Desaparecería de entre los mortales, pero algo más valioso que su cuerpo
perduraría: su nombre. El nombre lo es todo. El nombre nos identifica, y nos
distingue de los demás. Apenas pronuncian nuestro nombre, damos un paso adelante
y nos presentamos. Nos llaman, y destacamos del conjunto indiferenciado de
mortales entre los que nos encontramos. Antes de regresar a nuestro puesto, y
confundirnos con la masa, todos nos ven y nos reconocen. Existimos, por unos
momentos, a los ojos de los demás. Somos inconfundibles. No somos cuando
pensamos sino cuando nos piensan, cuando piensan en nosotros, pensamiento que
la vista desencadena. El nombre de Gilgamesh, Gilgamesh, en suma, quedaría en
la memoria de los hombres gracias a su aportación más singular: la ciudad de Uruk
que había fundado, cuyas murallas había construido -o había mandado construir-,
una ciudad que perduraría en el tiempo -las ruinas de Uruk aun destacan en la
polvorienta planicie del sur de Uruk, cubierta por una frágil costra salobre. Su
gesta estaba inscrita en tablillas depositadas bajo los cimientos de la ciudad.
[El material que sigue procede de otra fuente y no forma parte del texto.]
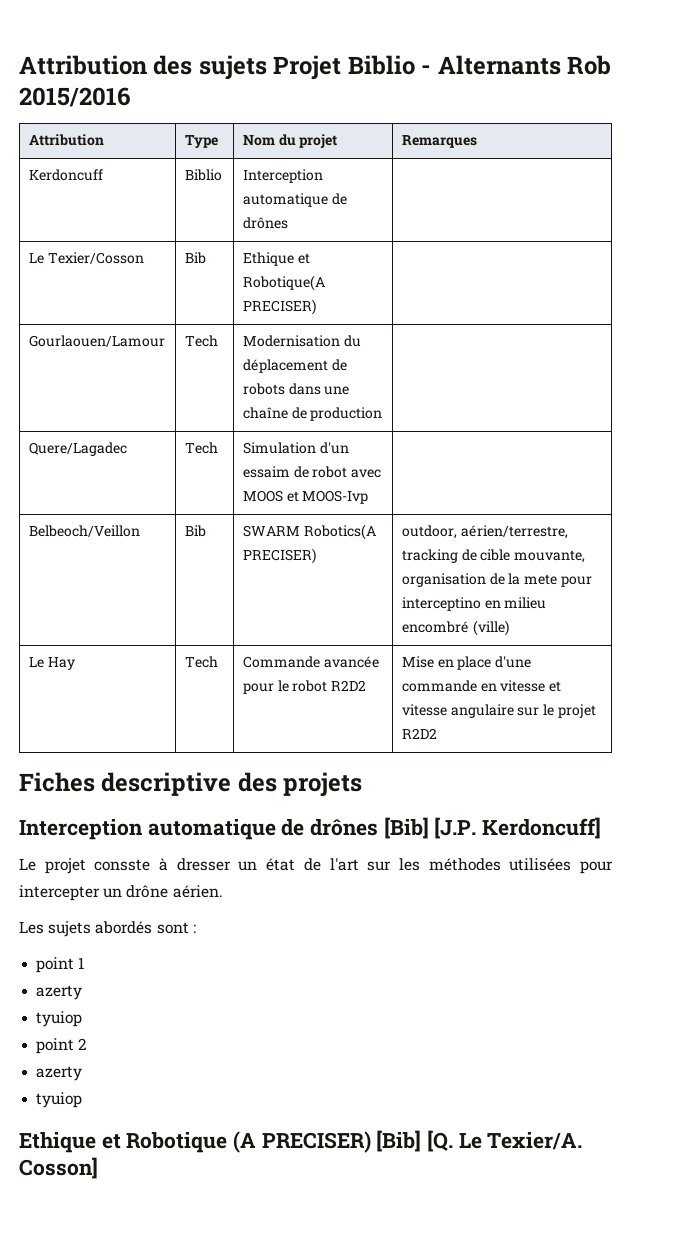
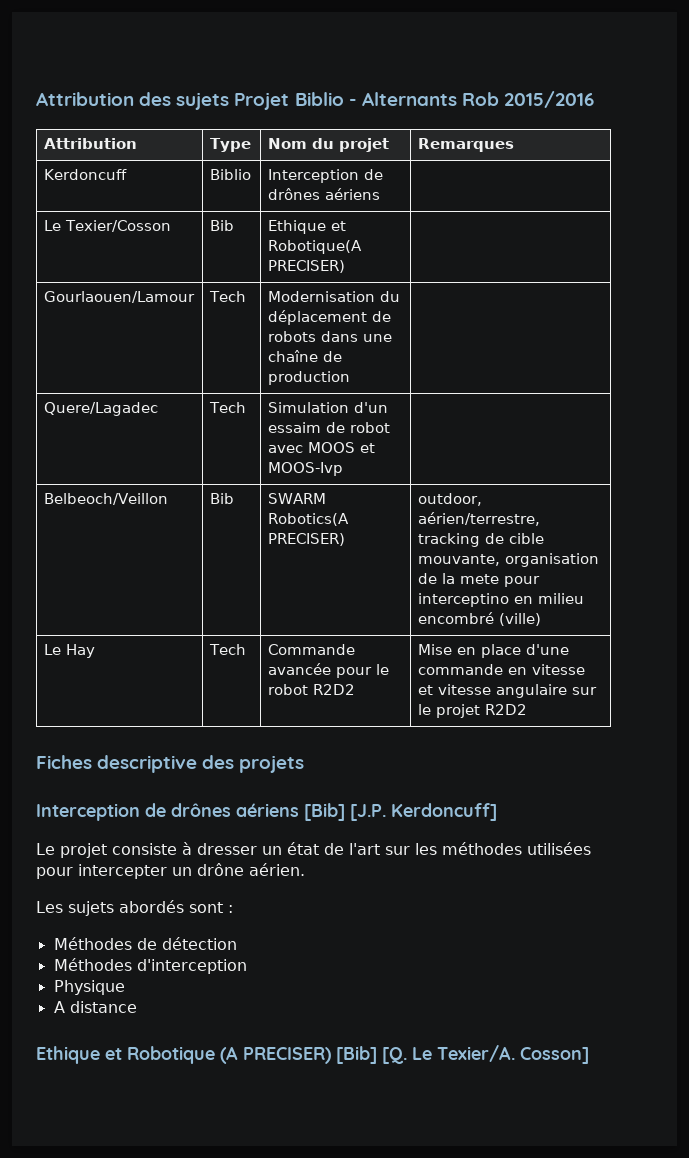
- Kerdoncuff | Biblio | Interception automatique de drônes |
+ Kerdoncuff | Biblio | Interception de drônes aériens |
- Interception automatique de drônes [Bib] [J.P. Kerdoncuff]
+ Interception de drônes aériens [Bib] [J.P. Kerdoncuff]
- Le projet consste à dresser un état de l'art sur les méthodes utilisées pour intercepter un drône aérien.
+ Le projet consiste à dresser un état de l'art sur les méthodes utilisées pour intercepter un drône aérien.
- point 1
- azerty
- tyuiop
- point 2
- azerty
- tyuiop
+ Méthodes de détection
+ Méthodes d'interception
+ Physique
+ A distance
La ciudad se sustentaba sobre el recuerdo de su creación. Ambos, ciudad y rey,
se apoyaban mutuamente. El rey no podía caer en el olvido mientras la ciudad no
cayera, y ésta seguía estando de pie porque el relato de su construcción no se
había borrado. El nombre de Gilgamesh estaría asociado al nombre de la ciudad. Ambos
nombres dependían el uno del otro. La suerte del rey dependería de que la
ciudad no fuera derribada. La pervivencia de ésta le mantendría en vida en la
memoria. La creación de Gilgamesh revertería en su favor. Su obra le daría vida,
le devolvería a la vida. Las murallas le defenderían y le rescatarían de las
sombras que ascendían del Hades. Podía asumir su condición mortal, muriendo
tranquilamente. No se desvanecería, mientras la ciudad no muriera.